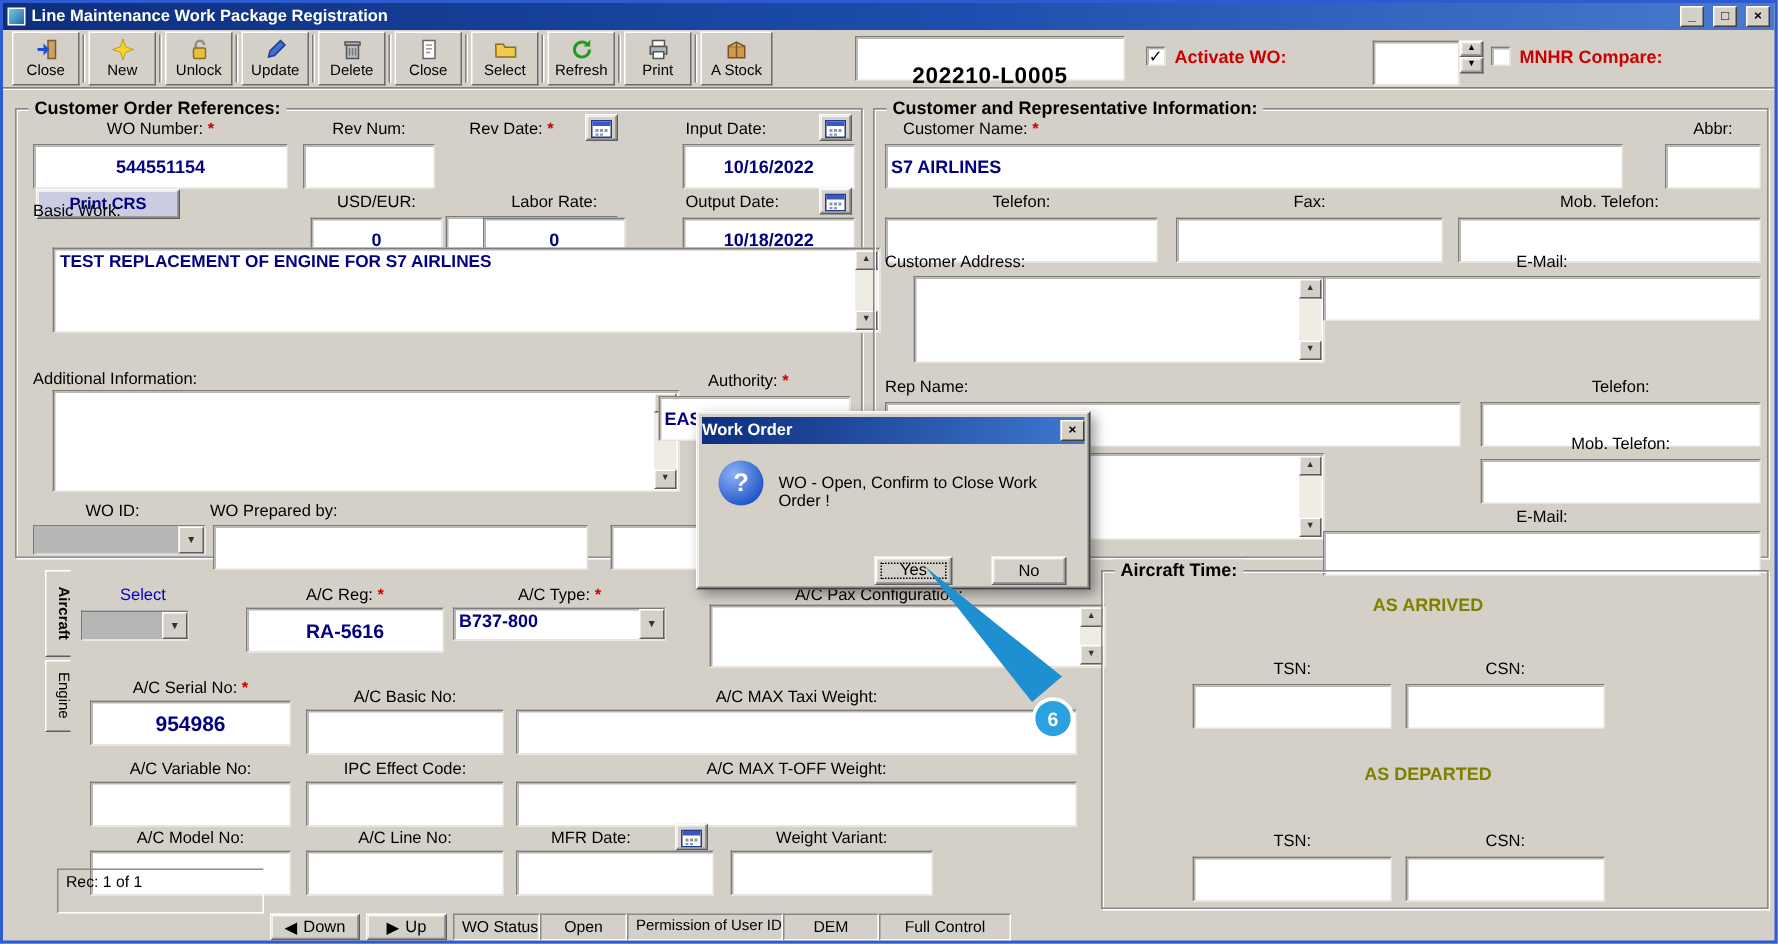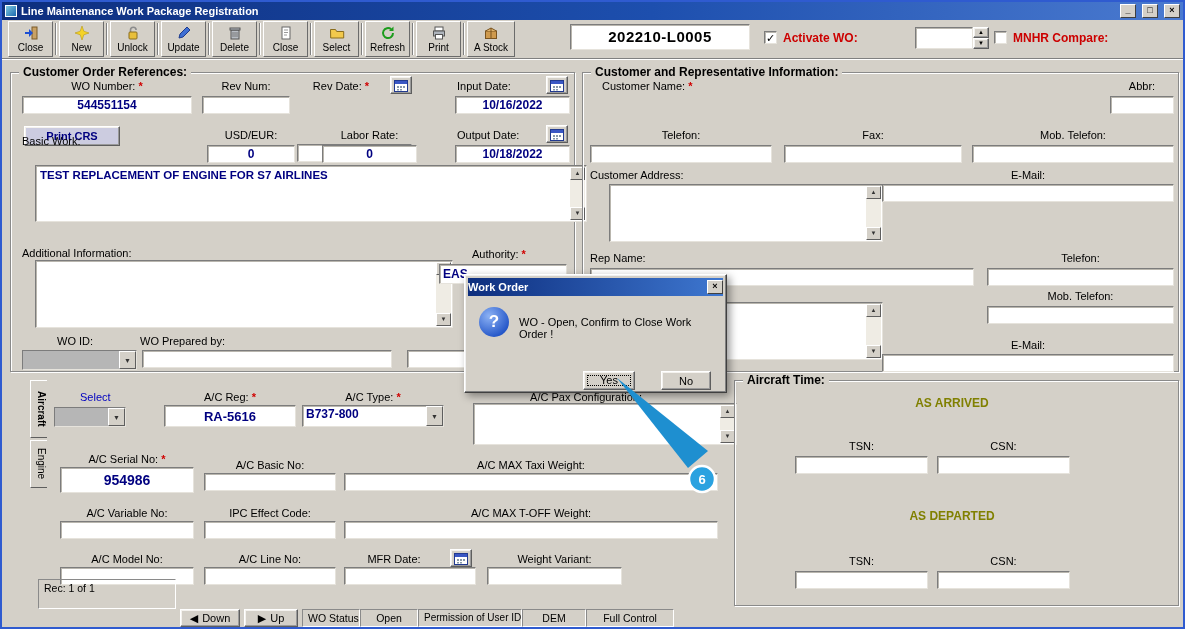--- a/index.html
+++ b/index.html
@@ -30,21 +30,21 @@
     display:flex; flex-direction:column; align-items:center; justify-content:center; gap:1px;
     width:45px; background:#d4d0c8; border:1px solid; border-color:#fff #6b6b6b #6b6b6b #fff;
     font-size:10px; cursor:default; white-space:nowrap;
   }
   .ticon { height:16px; display:flex; align-items:center; }
   .tsep { width:0; margin:2px 2px; border-left:1px solid #808080; border-right:1px solid #fff; }
   .fld {
     position:absolute; background:#fff; border:1px solid;
     border-color:#7c7c7c #e6e3dc #e6e3dc #7c7c7c;
     box-shadow: inset 1px 1px 0 #b9b6ae;
-    font-size:12px; padding:0 3px; outline:none;
+    font-size:12px; padding:14px 3px; outline:none;
   }
   .center { text-align:center; }
   .navy { color:#000080; font-weight:bold; }
   .lbl { position:absolute; font-size:11px; white-space:nowrap; }
   .lblc { position:absolute; font-size:11px; text-align:center; white-space:nowrap; }
   .req { color:#d00000; font-weight:bold; }
   .grp { position:absolute; border:1px solid #8a8a8a; box-shadow: inset 1px 1px 0 #ffffff, 1px 1px 0 #ffffff; }
   .leg { position:absolute; top:-8px; left:8px; background:#d4d0c8; padding:0 4px; font-weight:bold; font-size:12px; white-space:nowrap; }
   .b3d {
     position:absolute; background:#d4d0c8; border:1px solid;
@@ -318,20 +318,21 @@
   </div>
   <input class="fld" style="left: 140px; top: 348px; width: 250px; height: 18px;">
   <input class="fld" style="left: 405px; top: 348px; width: 160px; height: 18px;">
 
   <div class="grp" style="left:580px;top:70px;width:597px;height:300px">
     <span class="leg">Customer and Representative Information:</span>
   </div>
 
   <span class="lbl" style="left:600px;top:78px"><span>Customer Name:</span> <span class="req">*</span></span>
   <span class="lblc" style="left:1108px;top:78px;width:64px">Abbr:</span>
+  <input class="fld navy" style="left: 588px; top: 94px; width: 492px; height: 18px;" value="S7 AIRLINES">
   <input class="fld" style="left: 1108px; top: 94px; width: 64px; height: 18px;">
 
   <span class="lblc" style="left:588px;top:127px;width:182px">Telefon:</span>
   <span class="lblc" style="left:782px;top:127px;width:178px">Fax:</span>
   <span class="lblc" style="left:970px;top:127px;width:202px">Mob. Telefon:</span>
   <input class="fld" style="left: 588px; top: 143px; width: 182px; height: 18px;">
   <input class="fld" style="left: 782px; top: 143px; width: 178px; height: 18px;">
   <input class="fld" style="left: 970px; top: 143px; width: 202px; height: 18px;">
 
   <span class="lbl" style="left:588px;top:167px">Customer Address:</span>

* Task prompt: Every entry, exactly as written: transcribe it, passing over any pictures.

* Response area:
--- a/index.html
+++ b/index.html
@@ -30,21 +30,21 @@
     display:flex; flex-direction:column; align-items:center; justify-content:center; gap:1px;
     width:45px; background:#d4d0c8; border:1px solid; border-color:#fff #6b6b6b #6b6b6b #fff;
     font-size:10px; cursor:default; white-space:nowrap;
   }
   .ticon { height:16px; display:flex; align-items:center; }
   .tsep { width:0; margin:2px 2px; border-left:1px solid #808080; border-right:1px solid #fff; }
   .fld {
     position:absolute; background:#fff; border:1px solid;
     border-color:#7c7c7c #e6e3dc #e6e3dc #7c7c7c;
     box-shadow: inset 1px 1px 0 #b9b6ae;
-    font-size:12px; padding:0 3px; outline:none;
+    font-size:12px; padding:14px 3px; outline:none;
   }
   .center { text-align:center; }
   .navy { color:#000080; font-weight:bold; }
   .lbl { position:absolute; font-size:11px; white-space:nowrap; }
   .lblc { position:absolute; font-size:11px; text-align:center; white-space:nowrap; }
   .req { color:#d00000; font-weight:bold; }
   .grp { position:absolute; border:1px solid #8a8a8a; box-shadow: inset 1px 1px 0 #ffffff, 1px 1px 0 #ffffff; }
   .leg { position:absolute; top:-8px; left:8px; background:#d4d0c8; padding:0 4px; font-weight:bold; font-size:12px; white-space:nowrap; }
   .b3d {
     position:absolute; background:#d4d0c8; border:1px solid;
@@ -318,20 +318,21 @@
   </div>
   <input class="fld" style="left: 140px; top: 348px; width: 250px; height: 18px;">
   <input class="fld" style="left: 405px; top: 348px; width: 160px; height: 18px;">
 
   <div class="grp" style="left:580px;top:70px;width:597px;height:300px">
     <span class="leg">Customer and Representative Information:</span>
   </div>
 
   <span class="lbl" style="left:600px;top:78px"><span>Customer Name:</span> <span class="req">*</span></span>
   <span class="lblc" style="left:1108px;top:78px;width:64px">Abbr:</span>
+  <input class="fld navy" style="left: 588px; top: 94px; width: 492px; height: 18px;" value="S7 AIRLINES">
   <input class="fld" style="left: 1108px; top: 94px; width: 64px; height: 18px;">
 
   <span class="lblc" style="left:588px;top:127px;width:182px">Telefon:</span>
   <span class="lblc" style="left:782px;top:127px;width:178px">Fax:</span>
   <span class="lblc" style="left:970px;top:127px;width:202px">Mob. Telefon:</span>
   <input class="fld" style="left: 588px; top: 143px; width: 182px; height: 18px;">
   <input class="fld" style="left: 782px; top: 143px; width: 178px; height: 18px;">
   <input class="fld" style="left: 970px; top: 143px; width: 202px; height: 18px;">
 
   <span class="lbl" style="left:588px;top:167px">Customer Address:</span>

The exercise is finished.